先ほどまでpid1がdockerと言っていましたが、そのdockerはこの画像でいうところのsystem dockerにあたるものです。RancherOSでは、コンソールからdockerを操作する場合はuser dockerの方を利用することになりますが、ホスト側との通信が必要なケースがあるということなのではないかと思います。

※筆者はRancherOSを使い込んだことがなく、なぜdocker.sockを用意しているかの具体的な理由はわかりません。このあたり知っているかたいましたらコメントしていただけると幸いです。

コードリーディングの方に戻ります。先ほどはtouchSockets()まで読んだかと思います。setupLogging()はロガーのセットアップだと予想してますが、どちらにせよ今回の本旨であるRancherOSはどのようにpid1をdockerにしたのかからは反れるので飛ばします。

続いてsetupBin()です。この関数ではどうやらコマンドのセットアップをしていることが予想されます。わざわざこんなことをしているのはinitプログラム起動時点ではPATHが通っていないため、このinitプログラムから扱うためにあるディレクトリにPATHを通し、そのディレクトリにシンボリックリンクを張っています。(全部絶対パスだとpid1がdockerに変わったときにdockerからiptablesなどのコマンドが見つからなくて起動しなかったりするのでしょうか?)

次にsetUlimit()を読みます。これは一度に開けるファイルの上限数を設定しているところになるかと思います。

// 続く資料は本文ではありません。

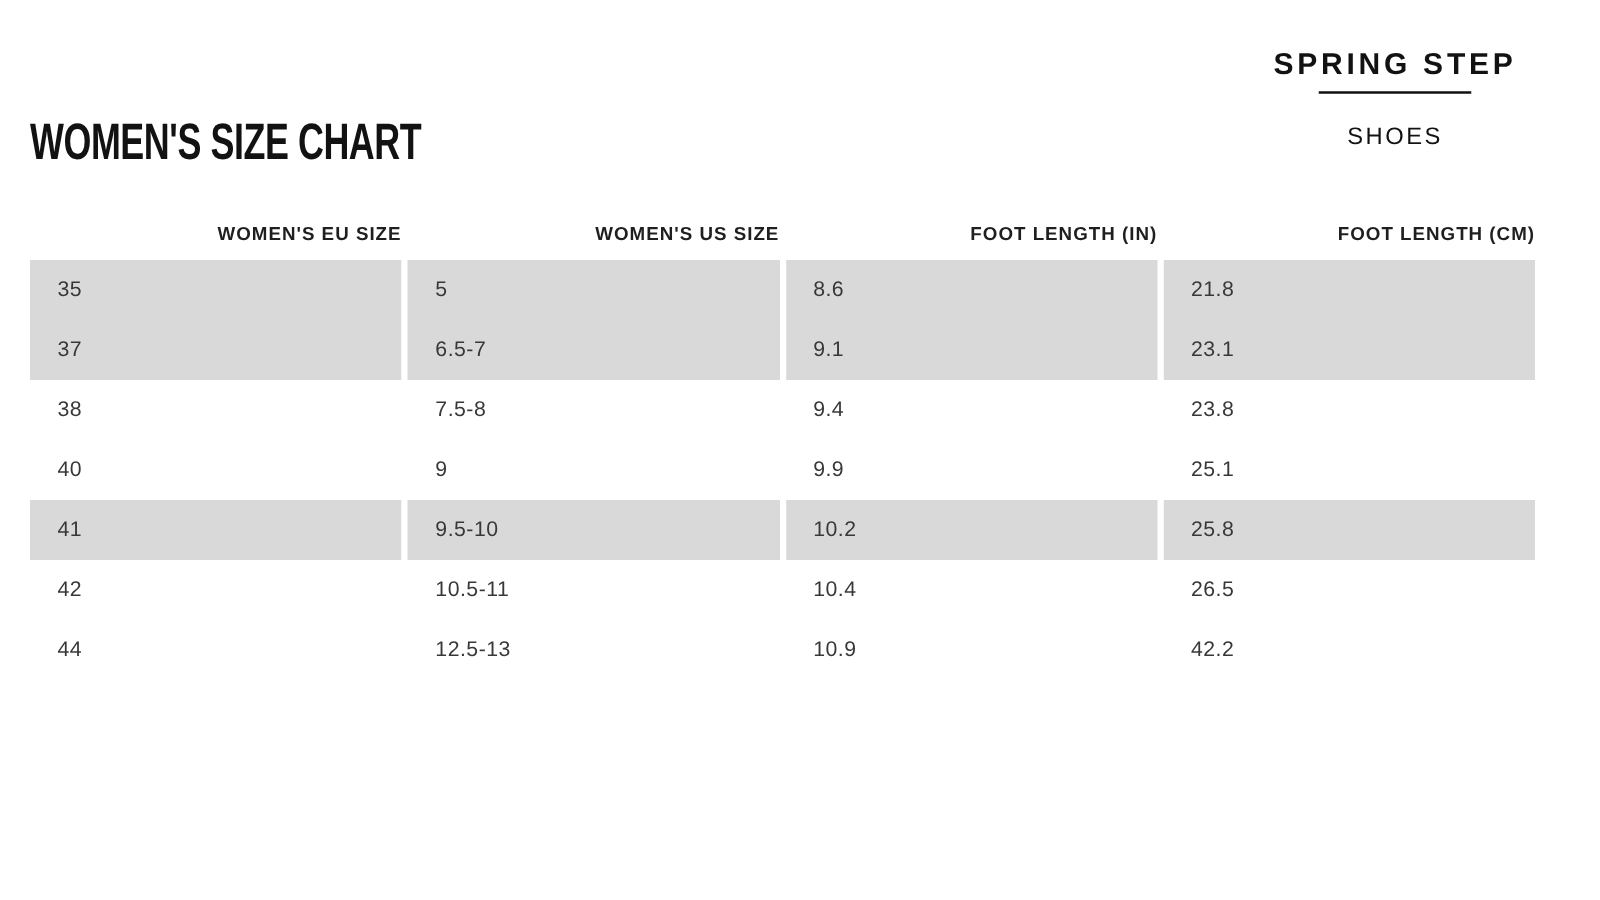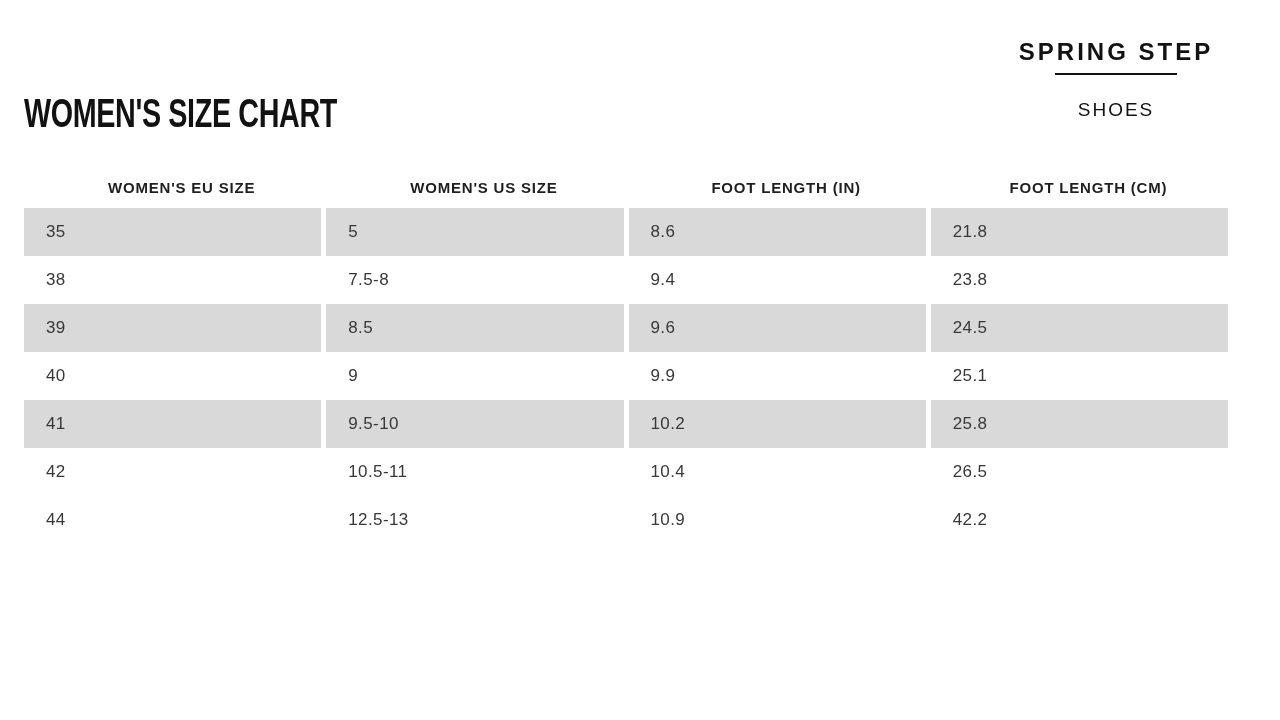--- a/index.html
+++ b/index.html
@@ -60,21 +60,21 @@
     position: absolute;
     left: 19px;
     top: 166px;
     width: 1214px;
     border-collapse: separate;
     border-spacing: 5px 0;
     table-layout: fixed;
   }
   .size-chart th {
     height: 42px;
-    text-align: center;
+    text-align: right;
     vertical-align: middle;
     padding-left: 18px;
     font-size: 15px;
     font-weight: 700;
     letter-spacing: 0.8px;
     color: #1f1f1f;
     background: #ffffff;
     white-space: nowrap;
   }
   .size-chart td {
@@ -110,31 +110,31 @@
         <th>FOOT LENGTH (CM)</th>
       </tr>
   </thead>
   <tbody>
       <tr class="row-alt">
         <td>35</td>
         <td>5</td>
         <td>8.6</td>
         <td>21.8</td>
       </tr>
+      <tr class="row-alt">
+        <td>37</td>
+        <td>6.5-7</td>
+        <td>9.1</td>
+        <td>23.1</td>
+      </tr>
       <tr class="row-base">
         <td>38</td>
         <td>7.5-8</td>
         <td>9.4</td>
         <td>23.8</td>
-      </tr>
-      <tr class="row-alt">
-        <td>39</td>
-        <td>8.5</td>
-        <td>9.6</td>
-        <td>24.5</td>
       </tr>
       <tr class="row-base">
         <td>40</td>
         <td>9</td>
         <td>9.9</td>
         <td>25.1</td>
       </tr>
       <tr class="row-alt">
         <td>41</td>
         <td>9.5-10</td>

ここまでで、ルートファイルシステムのセットアップとLinuxシステムのセットアップが完了した状態になります。ここまでやった後にexecDocker()を起動します。

execDocker()

syscall.Exec()でdockerを起動しています。この関数は子プロセスを立ち上げるのではなくプロセスが置き換わります。Go言語の使用をうまく利用してpid1をdockerにしているようです。
https://github.com/rancher/os/blob/master/pkg/dfs/scratch.go#L216

最後に

初期RAMディスクがマウントされている状態で何が起きているのかがわからずもやもやしています。カーネルモジュールの読み込みなど普通の使用用途以外にも何かしているのではと思いますが...

あとはデーモンプロセスにあたるコンテナの起動もどこで行っているのかがこれだけだとわからないですね。